**Problem to solve**
When you reach the line that contains "BN_HCI | In", begin copying exactly, and continue through the last line of the data; no pictures belong in the copy.

**Source records**

=======

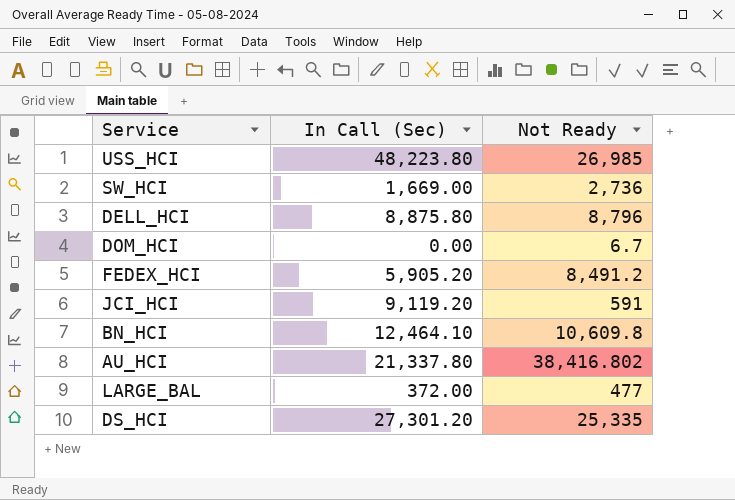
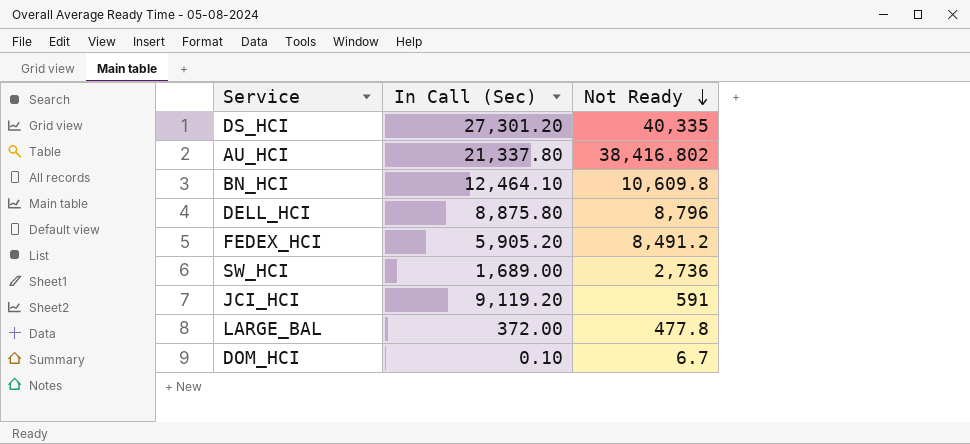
row order: none -> Not Ready descending
row USS_HCI: 48,223.80 | 26,985 -> none
DS_HCI | Not Ready: 25,335 -> 40,335
SW_HCI | In Call (Sec): 1,669.00 -> 1,689.00
LARGE_BAL | Not Ready: 477 -> 477.8
DOM_HCI | In Call (Sec): 0.00 -> 0.10

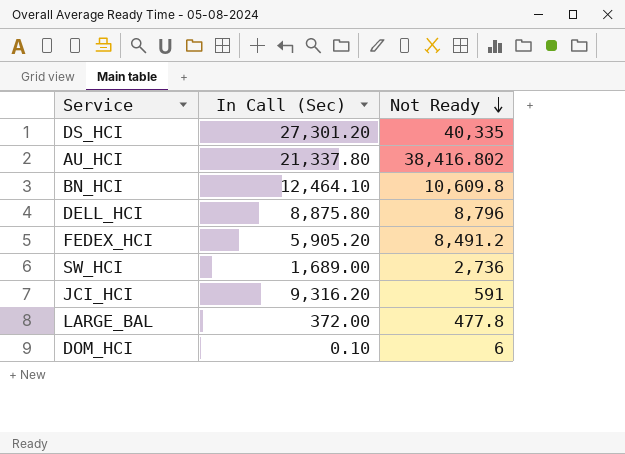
JCI_HCI | In Call (Sec): 9,119.20 -> 9,316.20
DOM_HCI | Not Ready: 6.7 -> 6

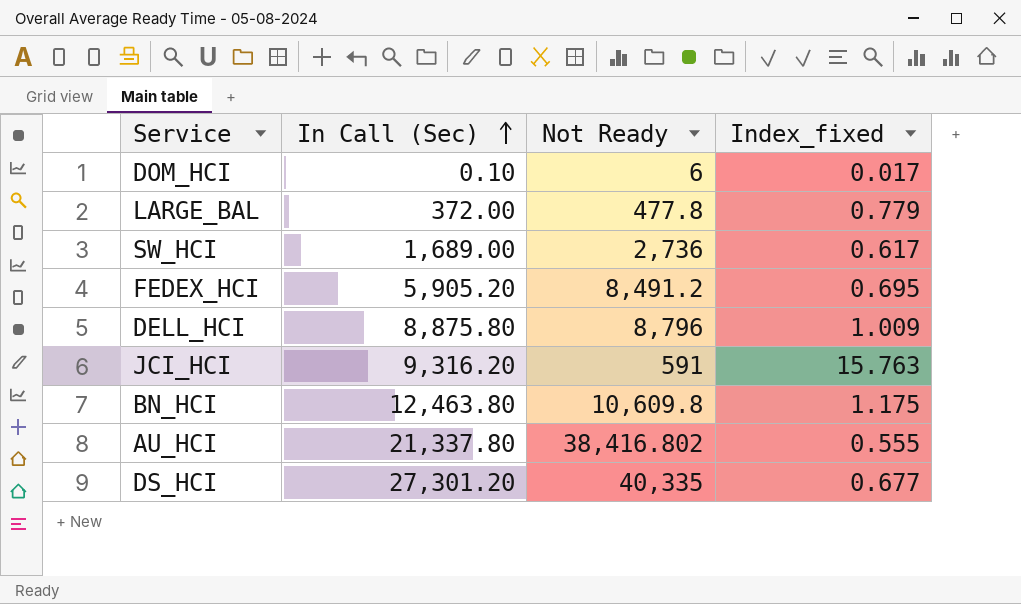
row order: Not Ready descending -> In Call (Sec) ascending
column Index_fixed | formula: none -> [In Call (Sec)] / [Not Ready]
BN_HCI | In Call (Sec): 12,464.10 -> 12,463.80

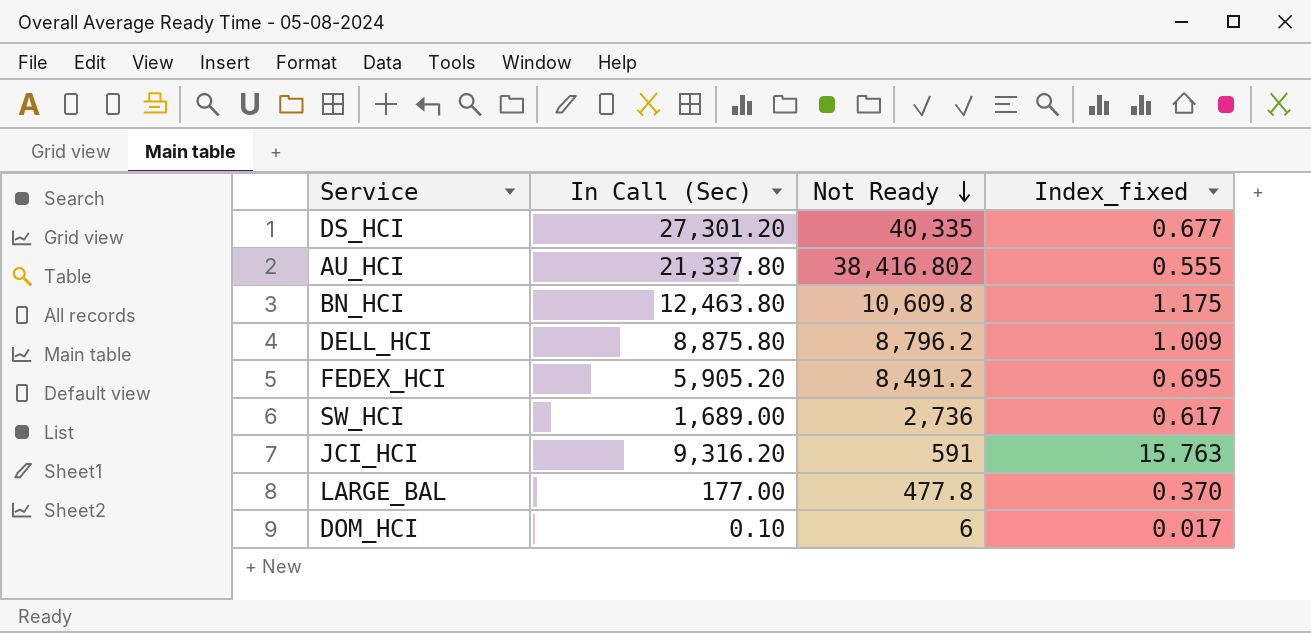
row order: In Call (Sec) ascending -> Not Ready descending
DELL_HCI | Not Ready: 8,796 -> 8,796.2
LARGE_BAL | In Call (Sec): 372.00 -> 177.00
LARGE_BAL | Index_fixed: 0.779 -> 0.370

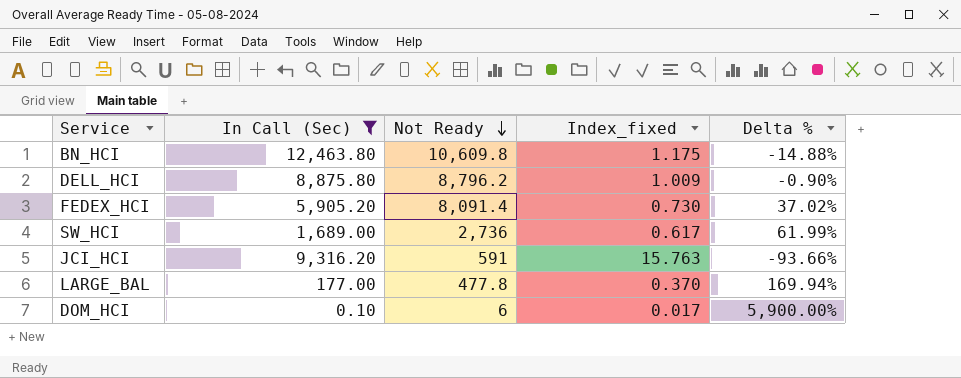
filter: none -> In Call (Sec) <= 12,463.80
column Delta % | formula: none -> ([Not Ready] - [In Call (Sec)]) / [In Call (Sec)]
FEDEX_HCI | Not Ready: 8,491.2 -> 8,091.4
FEDEX_HCI | Index_fixed: 0.695 -> 0.730

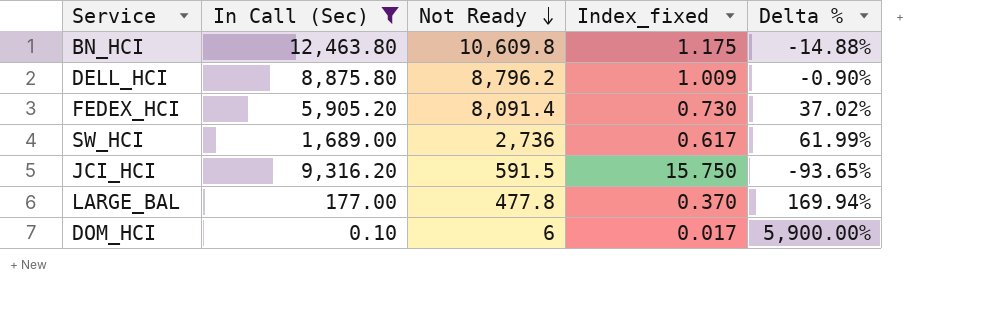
JCI_HCI | Not Ready: 591 -> 591.5
JCI_HCI | Index_fixed: 15.763 -> 15.750
JCI_HCI | Delta %: -93.66% -> -93.65%

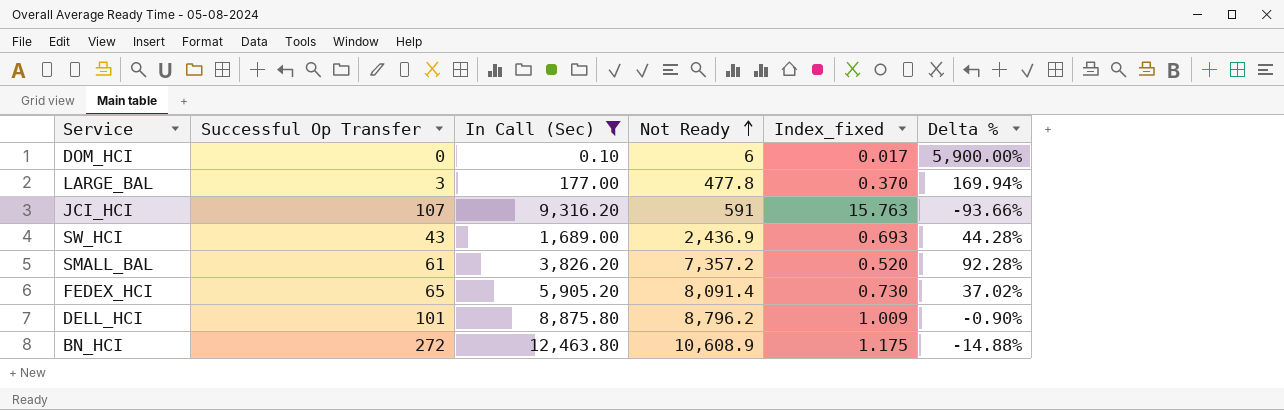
row order: Not Ready descending -> Not Ready ascending
column Successful Op Transfer | position: none -> 2
JCI_HCI | Not Ready: 591.5 -> 591
JCI_HCI | Index_fixed: 15.750 -> 15.763
JCI_HCI | Delta %: -93.65% -> -93.66%
SW_HCI | Not Ready: 2,736 -> 2,436.9
SW_HCI | Index_fixed: 0.617 -> 0.693
SW_HCI | Delta %: 61.99% -> 44.28%
row SMALL_BAL: none -> 61 | 3,826.20 | 7,357.2 | 0.520 | 92.28%
BN_HCI | Not Ready: 10,609.8 -> 10,608.9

=======

**The answer**
BN_HCI | In Call (Sec): 12,464.10 -> 12,463.80

row order: In Call (Sec) ascending -> Not Ready descending
DELL_HCI | Not Ready: 8,796 -> 8,796.2
LARGE_BAL | In Call (Sec): 372.00 -> 177.00
LARGE_BAL | Index_fixed: 0.779 -> 0.370

filter: none -> In Call (Sec) <= 12,463.80
column Delta % | formula: none -> ([Not Ready] - [In Call (Sec)]) / [In Call (Sec)]
FEDEX_HCI | Not Ready: 8,491.2 -> 8,091.4
FEDEX_HCI | Index_fixed: 0.695 -> 0.730

JCI_HCI | Not Ready: 591 -> 591.5
JCI_HCI | Index_fixed: 15.763 -> 15.750
JCI_HCI | Delta %: -93.66% -> -93.65%

row order: Not Ready descending -> Not Ready ascending
column Successful Op Transfer | position: none -> 2
JCI_HCI | Not Ready: 591.5 -> 591
JCI_HCI | Index_fixed: 15.750 -> 15.763
JCI_HCI | Delta %: -93.65% -> -93.66%
SW_HCI | Not Ready: 2,736 -> 2,436.9
SW_HCI | Index_fixed: 0.617 -> 0.693
SW_HCI | Delta %: 61.99% -> 44.28%
row SMALL_BAL: none -> 61 | 3,826.20 | 7,357.2 | 0.520 | 92.28%
BN_HCI | Not Ready: 10,609.8 -> 10,608.9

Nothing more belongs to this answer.